**Work item**:
The reply should be the records repeated exactly, without any images.
= Beginning of Section =
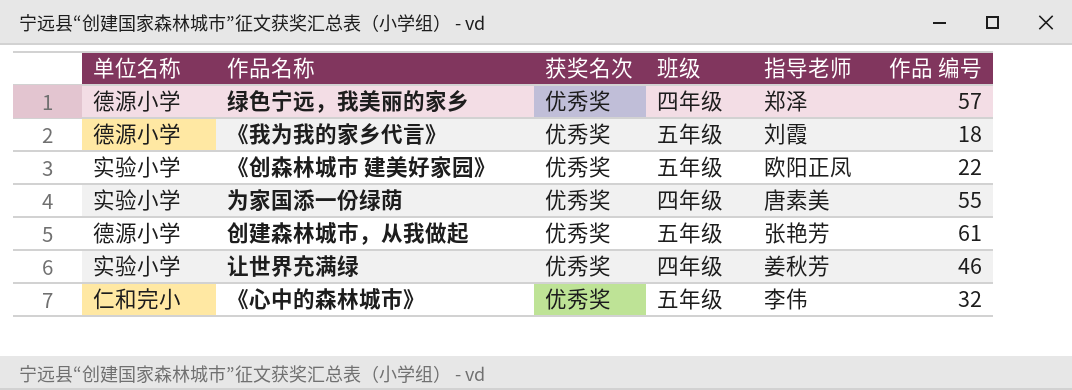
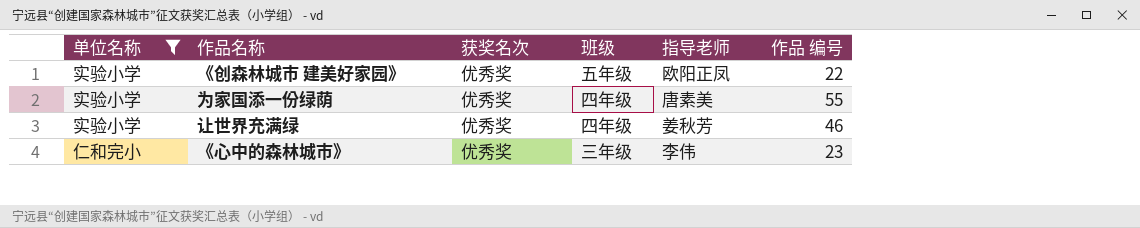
filter: none -> 单位名称 != 德源小学
《心中的森林城市》 | 班级: 五年级 -> 三年级
《心中的森林城市》 | 作品 编号: 32 -> 23

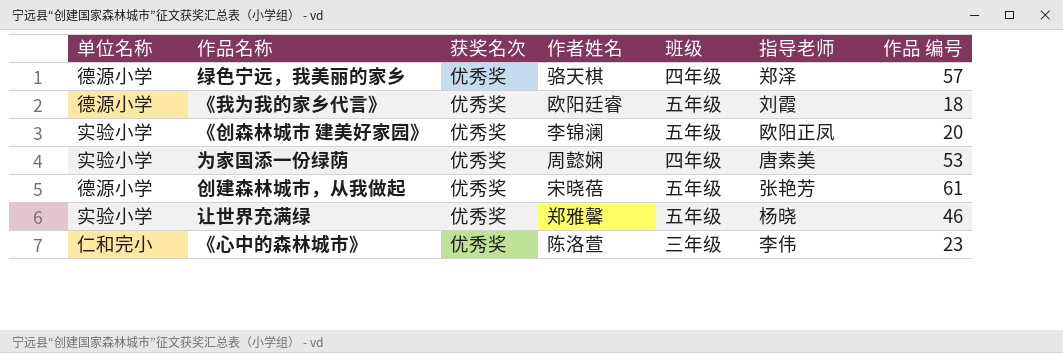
filter: 单位名称 != 德源小学 -> none
column 作者姓名 | position: none -> 4
《创森林城市 建美好家园》 | 作品 编号: 22 -> 20
为家国添一份绿荫 | 作品 编号: 55 -> 53
让世界充满绿 | 班级: 四年级 -> 五年级
让世界充满绿 | 指导老师: 姜秋芳 -> 杨晓

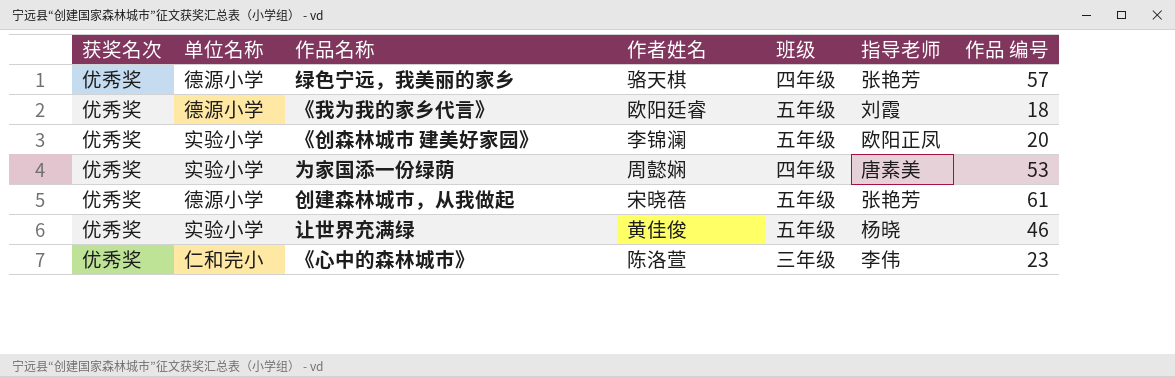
column 获奖名次 | position: 3 -> 1
绿色宁远，我美丽的家乡 | 指导老师: 郑泽 -> 张艳芳
让世界充满绿 | 作者姓名: 郑雅馨 -> 黄佳俊

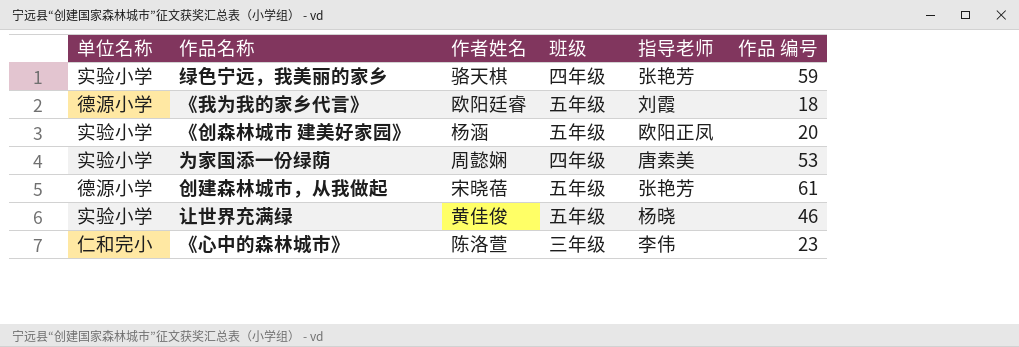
column 获奖名次 | position: 1 -> none
绿色宁远，我美丽的家乡 | 单位名称: 德源小学 -> 实验小学
绿色宁远，我美丽的家乡 | 作品 编号: 57 -> 59
《创森林城市 建美好家园》 | 作者姓名: 李锦澜 -> 杨涵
= End of Section =
**Output for this task**:
filter: none -> 单位名称 != 德源小学
《心中的森林城市》 | 班级: 五年级 -> 三年级
《心中的森林城市》 | 作品 编号: 32 -> 23

filter: 单位名称 != 德源小学 -> none
column 作者姓名 | position: none -> 4
《创森林城市 建美好家园》 | 作品 编号: 22 -> 20
为家国添一份绿荫 | 作品 编号: 55 -> 53
让世界充满绿 | 班级: 四年级 -> 五年级
让世界充满绿 | 指导老师: 姜秋芳 -> 杨晓

column 获奖名次 | position: 3 -> 1
绿色宁远，我美丽的家乡 | 指导老师: 郑泽 -> 张艳芳
让世界充满绿 | 作者姓名: 郑雅馨 -> 黄佳俊

column 获奖名次 | position: 1 -> none
绿色宁远，我美丽的家乡 | 单位名称: 德源小学 -> 实验小学
绿色宁远，我美丽的家乡 | 作品 编号: 57 -> 59
《创森林城市 建美好家园》 | 作者姓名: 李锦澜 -> 杨涵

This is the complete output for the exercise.